Savana s'efforçait à ne pas se souvenir de cette époque, mais des images de son fils revenaient la hanter.
- Ensuite ? Avez-vous remarqué autre chose ?
- Oui, des bleus sur son ventre et sur son poignet droit, dit-elle en secouant de la tête tristement ; Evidemment ces hématomes concordaient avec la version de cette chute dans l'escalier.
- Comment elle vous a paru ?
- Affaiblie, très pâle et muette, elle ne disait quasiment rien, murmura-t-elle en s'éloignant du micro comme si elle regrettait de n'avoir rien fait ; Sa tension a subitement chutée, son mari a insisté pour qu'elle rentre chez elle mais je l'ai admise dans le service des soins contre son avis, j'espérais que sans sa présence elle aurait pu me parler mais elle était comme...vide, livide je dirais.
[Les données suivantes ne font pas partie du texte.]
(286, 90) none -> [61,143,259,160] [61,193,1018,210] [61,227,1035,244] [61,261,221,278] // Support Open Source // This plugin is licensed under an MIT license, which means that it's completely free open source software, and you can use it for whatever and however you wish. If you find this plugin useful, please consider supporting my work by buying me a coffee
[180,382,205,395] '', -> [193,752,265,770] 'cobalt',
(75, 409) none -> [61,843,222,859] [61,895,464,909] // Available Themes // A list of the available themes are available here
Tous écoutaient le témoignage de cette femme avec la plus grande attention. Savana pouvait sentir son regard sur elle, et dut inspirer profondément pour ne pas perdre pied. Du moins pas tout de suite.
- Dans votre déposition vous dîtes avoir entendu un dispute dans la chambre, fit remarquer Louane.
- Oh ce n'était pas un dispute, c'était lui qui parlait fort, il n'arrêtait pas de dire « Je te préviens ! »
Louane fit demi-tour vers la table.
- Je n'ai plus de questions.
Quand l'avocat de Max se leva pour poser des questions à l'infirmière Savana bloqua son souffle.
- Madame, il y a quelque chose qui me trouble, pourquoi ne pas avoir alerté votre supérieur ou bien même la police s'il vous paraissait dangereux ?
- Objection ! Le témoin relates des faits il n'ait pas ici pour être jugé !
- Objection accordé, maitre...
- Je reformule ma question, s'exclama celui-ci avec humeur ; Pourquoi avoir laissé monsieur Stilling repartir sans lui poser des questions ?
- Fallait-il pourvoir le faire ! S'insurgea le témoin ; Même pour la fiche d'admission il s'est comporté avec virulence, il n'a guère parlé, il vociférait comme si cela était trop long à son goût ! Que fallait-il que je fasse ? Deux infirmières ont même eu peine à obtenir l'assurance des soins pour sa femme.
L'avocat repassa derrière le bureau dans une posture qui ne lui plaisait guère. L'infirmière fulmina près du micro et posa son regard sur elle, chargé d'empathies.
- Je refuse que l'on remette ma profession en doute, j'ai tout fait pour connaître la vérité mais cette pauvre enfant semblait complètement morte !
La salle entière s'agita sur le dernier mot qu'avait employé l'infirmière.
- Personne ici ne remet votre profession en cause , dit le juge en inclinant sa tête ; Si vous n'avez plus de questions à poser au témoin celui-ci peut quitter la barre.
En passant dans l'allée, celle-ci lui sourit tristement. Savana baissa les yeux sur son ventre et agrippa l'index d'Arik en se pinçant les lèvres. Le procès venait à peine de débuter, elle se demandait si elle allait tenir jusqu'au bout....heureusement la puissance qui émanait d'Arik l'aida à relever la tête pour le témoignage suivant.